YOUR ASSIGNMENT
Every line of the entries below that carries the string "subtotal" should be copied.

[Start of section]

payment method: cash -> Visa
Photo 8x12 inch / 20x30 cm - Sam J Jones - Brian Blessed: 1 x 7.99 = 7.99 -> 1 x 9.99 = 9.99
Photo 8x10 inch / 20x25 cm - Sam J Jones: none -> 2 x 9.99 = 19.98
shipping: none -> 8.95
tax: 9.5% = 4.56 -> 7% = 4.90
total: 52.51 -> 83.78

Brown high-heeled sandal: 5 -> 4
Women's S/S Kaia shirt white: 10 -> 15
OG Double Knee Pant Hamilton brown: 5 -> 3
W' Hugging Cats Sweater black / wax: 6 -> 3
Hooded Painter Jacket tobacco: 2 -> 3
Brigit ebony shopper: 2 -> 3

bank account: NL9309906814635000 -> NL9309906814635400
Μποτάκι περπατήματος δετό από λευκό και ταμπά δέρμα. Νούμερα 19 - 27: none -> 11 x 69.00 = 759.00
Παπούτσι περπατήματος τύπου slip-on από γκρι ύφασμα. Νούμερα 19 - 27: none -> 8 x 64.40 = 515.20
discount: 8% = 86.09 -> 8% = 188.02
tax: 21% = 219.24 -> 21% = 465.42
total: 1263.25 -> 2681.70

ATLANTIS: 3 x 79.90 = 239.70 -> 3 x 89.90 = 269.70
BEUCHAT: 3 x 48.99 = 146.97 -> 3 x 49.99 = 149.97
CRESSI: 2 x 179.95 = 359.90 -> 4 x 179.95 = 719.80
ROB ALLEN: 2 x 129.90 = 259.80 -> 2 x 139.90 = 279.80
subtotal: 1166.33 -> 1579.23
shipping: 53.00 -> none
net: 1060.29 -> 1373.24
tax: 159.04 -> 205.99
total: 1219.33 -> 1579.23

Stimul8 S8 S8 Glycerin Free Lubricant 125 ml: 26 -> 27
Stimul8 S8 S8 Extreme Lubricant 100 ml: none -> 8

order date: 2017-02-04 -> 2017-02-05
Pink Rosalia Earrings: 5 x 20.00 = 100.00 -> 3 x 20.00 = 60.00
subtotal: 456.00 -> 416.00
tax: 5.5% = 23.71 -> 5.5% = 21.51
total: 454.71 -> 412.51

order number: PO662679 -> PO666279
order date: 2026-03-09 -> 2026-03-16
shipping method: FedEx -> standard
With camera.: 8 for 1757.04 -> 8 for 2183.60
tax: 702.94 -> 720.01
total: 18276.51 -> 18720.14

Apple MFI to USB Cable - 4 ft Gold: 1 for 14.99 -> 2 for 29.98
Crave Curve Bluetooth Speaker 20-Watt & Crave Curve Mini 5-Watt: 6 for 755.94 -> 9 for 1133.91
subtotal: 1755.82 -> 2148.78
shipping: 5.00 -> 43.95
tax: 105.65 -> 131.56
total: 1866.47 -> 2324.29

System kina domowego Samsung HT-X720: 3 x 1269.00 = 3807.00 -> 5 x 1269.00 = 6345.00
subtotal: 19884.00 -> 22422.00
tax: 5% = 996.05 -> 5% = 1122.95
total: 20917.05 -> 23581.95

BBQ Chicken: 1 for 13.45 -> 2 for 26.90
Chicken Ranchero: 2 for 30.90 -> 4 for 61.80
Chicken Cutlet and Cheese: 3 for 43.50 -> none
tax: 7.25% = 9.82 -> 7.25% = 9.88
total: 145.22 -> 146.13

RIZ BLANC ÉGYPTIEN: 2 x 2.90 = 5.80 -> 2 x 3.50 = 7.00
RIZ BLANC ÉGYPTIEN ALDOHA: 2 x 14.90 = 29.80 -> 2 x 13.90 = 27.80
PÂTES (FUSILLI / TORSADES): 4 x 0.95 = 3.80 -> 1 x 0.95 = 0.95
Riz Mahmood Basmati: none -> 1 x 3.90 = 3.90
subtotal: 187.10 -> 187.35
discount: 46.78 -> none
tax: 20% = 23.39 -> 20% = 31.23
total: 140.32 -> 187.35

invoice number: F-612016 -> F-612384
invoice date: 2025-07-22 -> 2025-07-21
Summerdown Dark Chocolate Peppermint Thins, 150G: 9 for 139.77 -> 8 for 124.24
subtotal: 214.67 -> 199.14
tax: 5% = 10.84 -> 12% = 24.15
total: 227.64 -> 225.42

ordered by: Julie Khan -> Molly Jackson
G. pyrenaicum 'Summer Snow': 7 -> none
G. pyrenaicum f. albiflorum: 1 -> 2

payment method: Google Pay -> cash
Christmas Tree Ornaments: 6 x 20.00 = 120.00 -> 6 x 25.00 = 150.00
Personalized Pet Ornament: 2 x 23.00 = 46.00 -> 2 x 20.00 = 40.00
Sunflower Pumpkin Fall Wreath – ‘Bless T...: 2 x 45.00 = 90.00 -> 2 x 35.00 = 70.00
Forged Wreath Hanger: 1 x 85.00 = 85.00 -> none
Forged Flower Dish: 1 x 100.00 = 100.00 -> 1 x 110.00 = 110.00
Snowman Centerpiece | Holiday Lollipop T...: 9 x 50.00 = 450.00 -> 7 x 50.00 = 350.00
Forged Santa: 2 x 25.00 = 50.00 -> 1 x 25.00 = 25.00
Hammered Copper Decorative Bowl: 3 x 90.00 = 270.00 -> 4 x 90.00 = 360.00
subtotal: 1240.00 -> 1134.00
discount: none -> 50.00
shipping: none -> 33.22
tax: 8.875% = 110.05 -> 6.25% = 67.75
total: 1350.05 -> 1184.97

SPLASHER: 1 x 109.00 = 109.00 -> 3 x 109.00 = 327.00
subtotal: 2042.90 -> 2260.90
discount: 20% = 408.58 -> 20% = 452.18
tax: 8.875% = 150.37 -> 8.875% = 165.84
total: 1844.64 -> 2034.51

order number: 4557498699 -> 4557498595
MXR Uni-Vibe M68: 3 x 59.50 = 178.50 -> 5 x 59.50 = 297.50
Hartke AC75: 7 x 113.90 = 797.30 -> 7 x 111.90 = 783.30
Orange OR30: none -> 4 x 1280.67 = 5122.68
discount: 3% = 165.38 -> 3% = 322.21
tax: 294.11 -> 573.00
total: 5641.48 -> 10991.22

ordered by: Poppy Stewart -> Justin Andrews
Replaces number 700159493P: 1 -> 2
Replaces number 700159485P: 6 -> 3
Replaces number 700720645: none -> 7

[End of section]

RESPONSE TO THE TASK
subtotal: 1166.33 -> 1579.23
subtotal: 456.00 -> 416.00
subtotal: 1755.82 -> 2148.78
subtotal: 19884.00 -> 22422.00
subtotal: 187.10 -> 187.35
subtotal: 214.67 -> 199.14
subtotal: 1240.00 -> 1134.00
subtotal: 2042.90 -> 2260.90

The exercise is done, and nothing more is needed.